• _WORK INSTRUCTION_:
An exact copy of the entries is required, excluding any pictures.

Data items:
↓
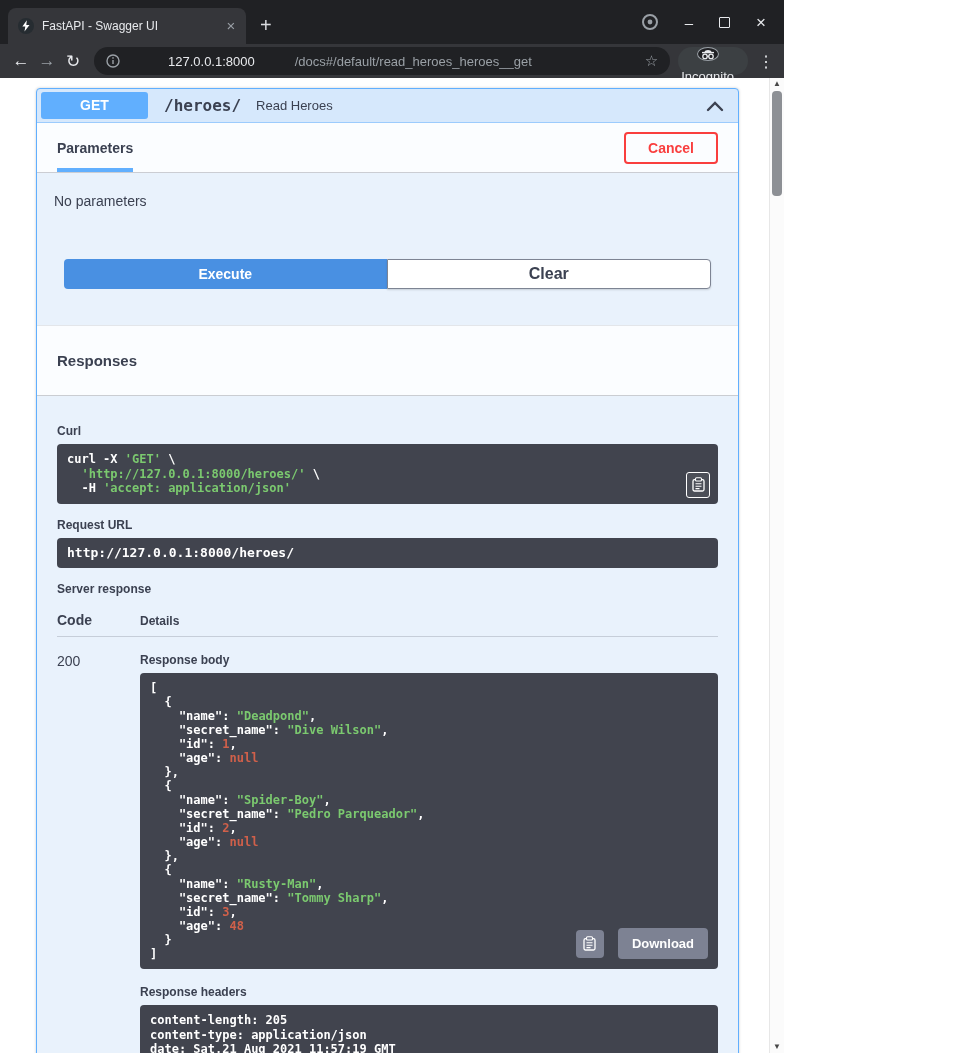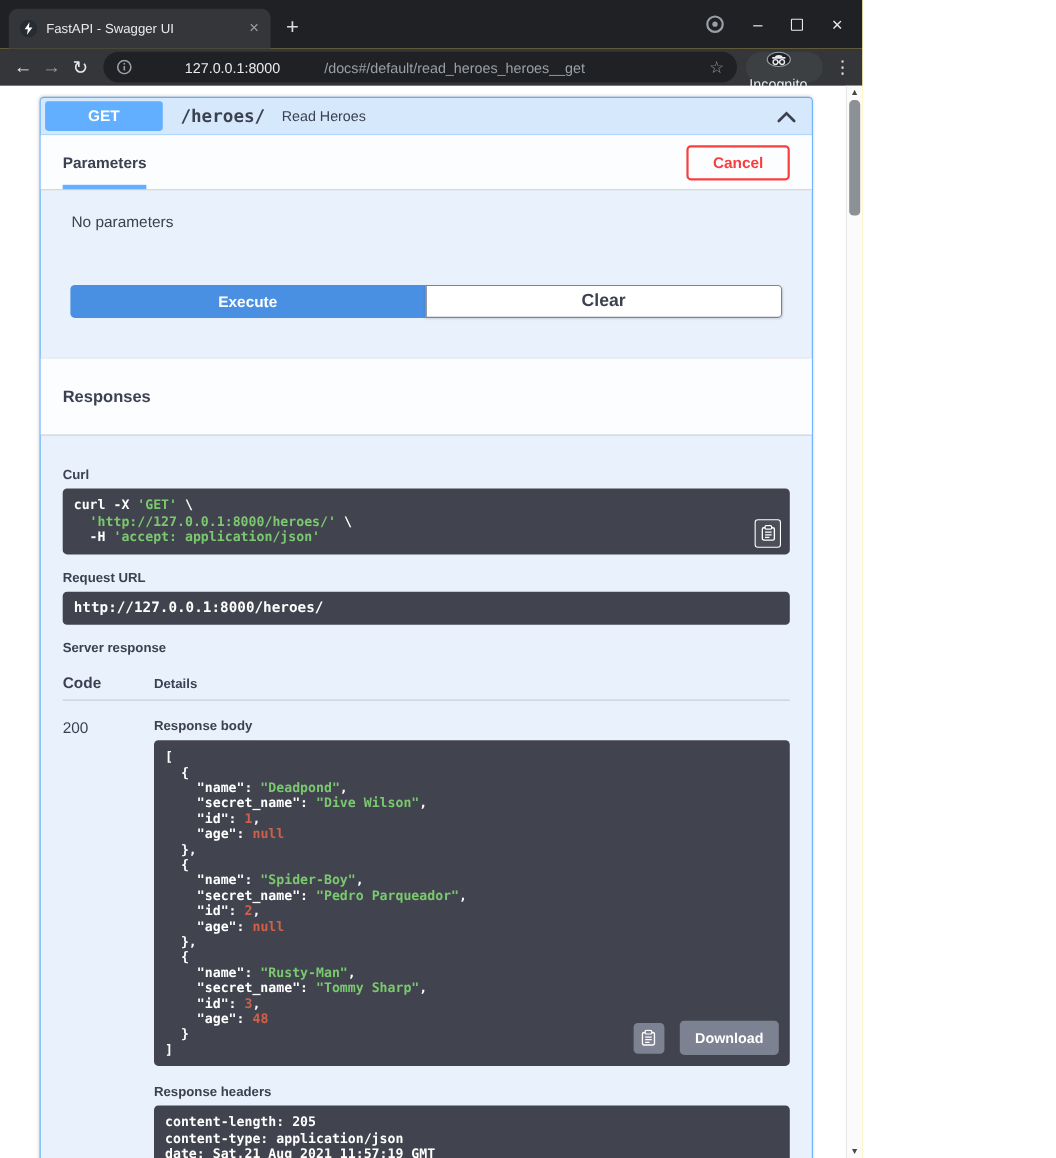--- a/index.html
+++ b/index.html
@@ -4,7 +4,7 @@
 <style>
   html,body{margin:0;padding:0;}
   body{width:960px;height:1053px;overflow:hidden;background:#fff;font-family:"Liberation Sans",sans-serif;}
-  .browser{position:relative;width:784px;height:1053px;overflow:hidden;background:#fde047;}
+  .browser{position:relative;width:784px;height:1053px;overflow:hidden;background:#22c55e;}
 
   
   .tab-strip{display:flex;align-items:flex-end;height:44px;background:#202124;}

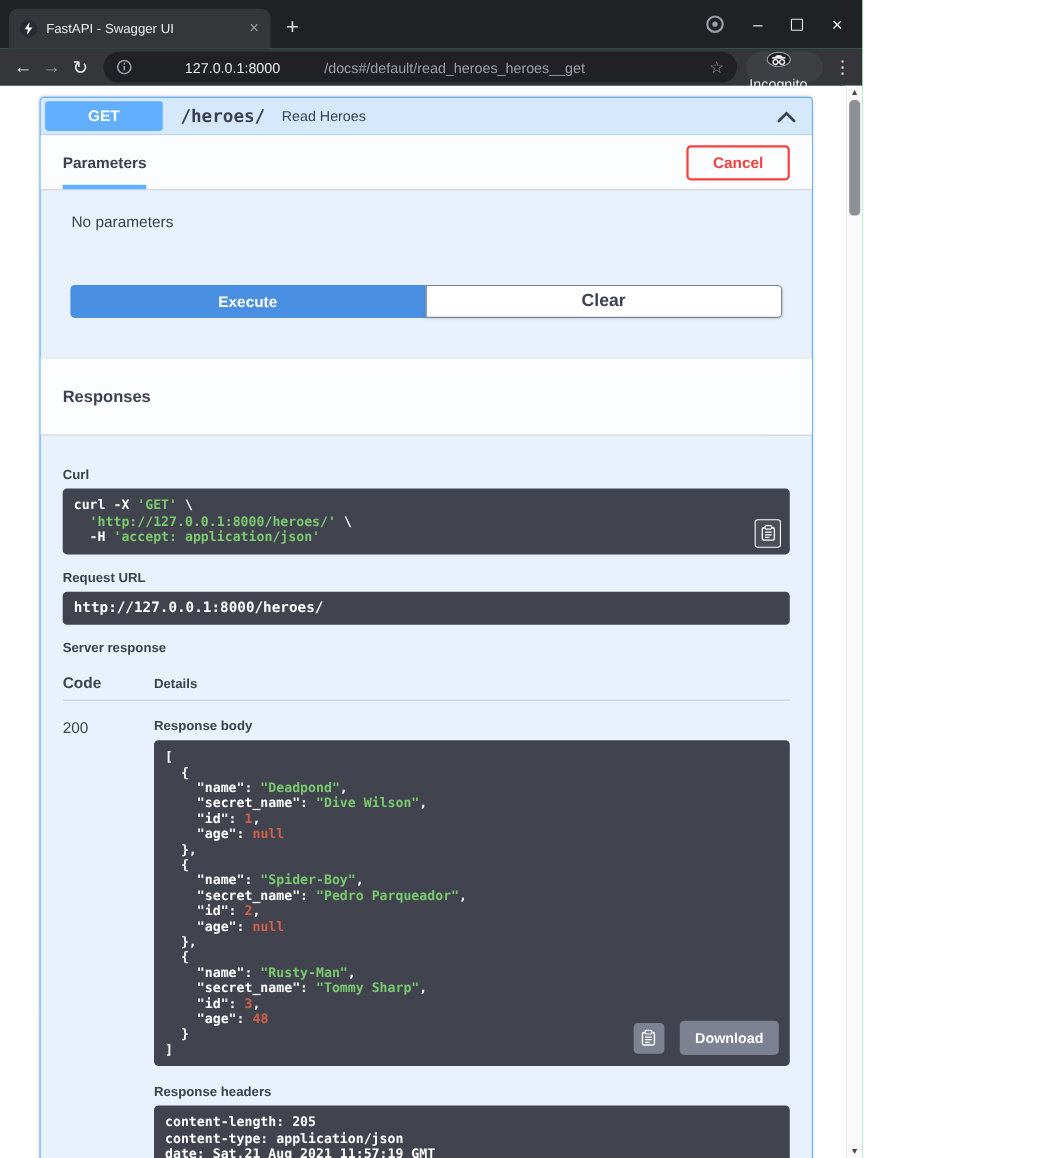--- a/index.html
+++ b/index.html
@@ -49,7 +49,7 @@
   .tab-item{font-size:14px;font-weight:bold;color:#3b4151;height:100%;display:flex;align-items:center;border-bottom:4px solid #61affe;box-sizing:border-box;padding-top:4px;}
   .cancel-btn{border:2px solid #f93e3e;border-radius:4px;background:transparent;color:#f93e3e;font-size:14px;font-weight:600;padding:6px 22px;font-family:"Liberation Sans",sans-serif;}
 
-  .no-params{padding:20px 28px 50px;font-size:14px;color:#3b4151;}
+  .no-params{padding:20px 17px 50px;font-size:14px;color:#3b4151;}
   .execute-row{display:flex;padding:0 27px 26px;}
   .btn-execute{flex:1;background:#4990e2;border:none;color:#fff;font-weight:600;font-size:14px;height:30px;border-radius:4px 0 0 4px;font-family:"Liberation Sans",sans-serif;}
   .btn-clear{flex:1;background:#fff;border:1px solid #7d8493;color:#3b4151;font-weight:600;font-size:16px;height:30px;border-radius:0 4px 4px 0;box-shadow:0 1px 2px rgba(0,0,0,.15);font-family:"Liberation Sans",sans-serif;}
↑
• _ANSWER SECTION_:
--- a/index.html
+++ b/index.html
@@ -4,7 +4,7 @@
 <style>
   html,body{margin:0;padding:0;}
   body{width:960px;height:1053px;overflow:hidden;background:#fff;font-family:"Liberation Sans",sans-serif;}
-  .browser{position:relative;width:784px;height:1053px;overflow:hidden;background:#fde047;}
+  .browser{position:relative;width:784px;height:1053px;overflow:hidden;background:#22c55e;}
 
   
   .tab-strip{display:flex;align-items:flex-end;height:44px;background:#202124;}

--- a/index.html
+++ b/index.html
@@ -49,7 +49,7 @@
   .tab-item{font-size:14px;font-weight:bold;color:#3b4151;height:100%;display:flex;align-items:center;border-bottom:4px solid #61affe;box-sizing:border-box;padding-top:4px;}
   .cancel-btn{border:2px solid #f93e3e;border-radius:4px;background:transparent;color:#f93e3e;font-size:14px;font-weight:600;padding:6px 22px;font-family:"Liberation Sans",sans-serif;}
 
-  .no-params{padding:20px 28px 50px;font-size:14px;color:#3b4151;}
+  .no-params{padding:20px 17px 50px;font-size:14px;color:#3b4151;}
   .execute-row{display:flex;padding:0 27px 26px;}
   .btn-execute{flex:1;background:#4990e2;border:none;color:#fff;font-weight:600;font-size:14px;height:30px;border-radius:4px 0 0 4px;font-family:"Liberation Sans",sans-serif;}
   .btn-clear{flex:1;background:#fff;border:1px solid #7d8493;color:#3b4151;font-weight:600;font-size:16px;height:30px;border-radius:0 4px 4px 0;box-shadow:0 1px 2px rgba(0,0,0,.15);font-family:"Liberation Sans",sans-serif;}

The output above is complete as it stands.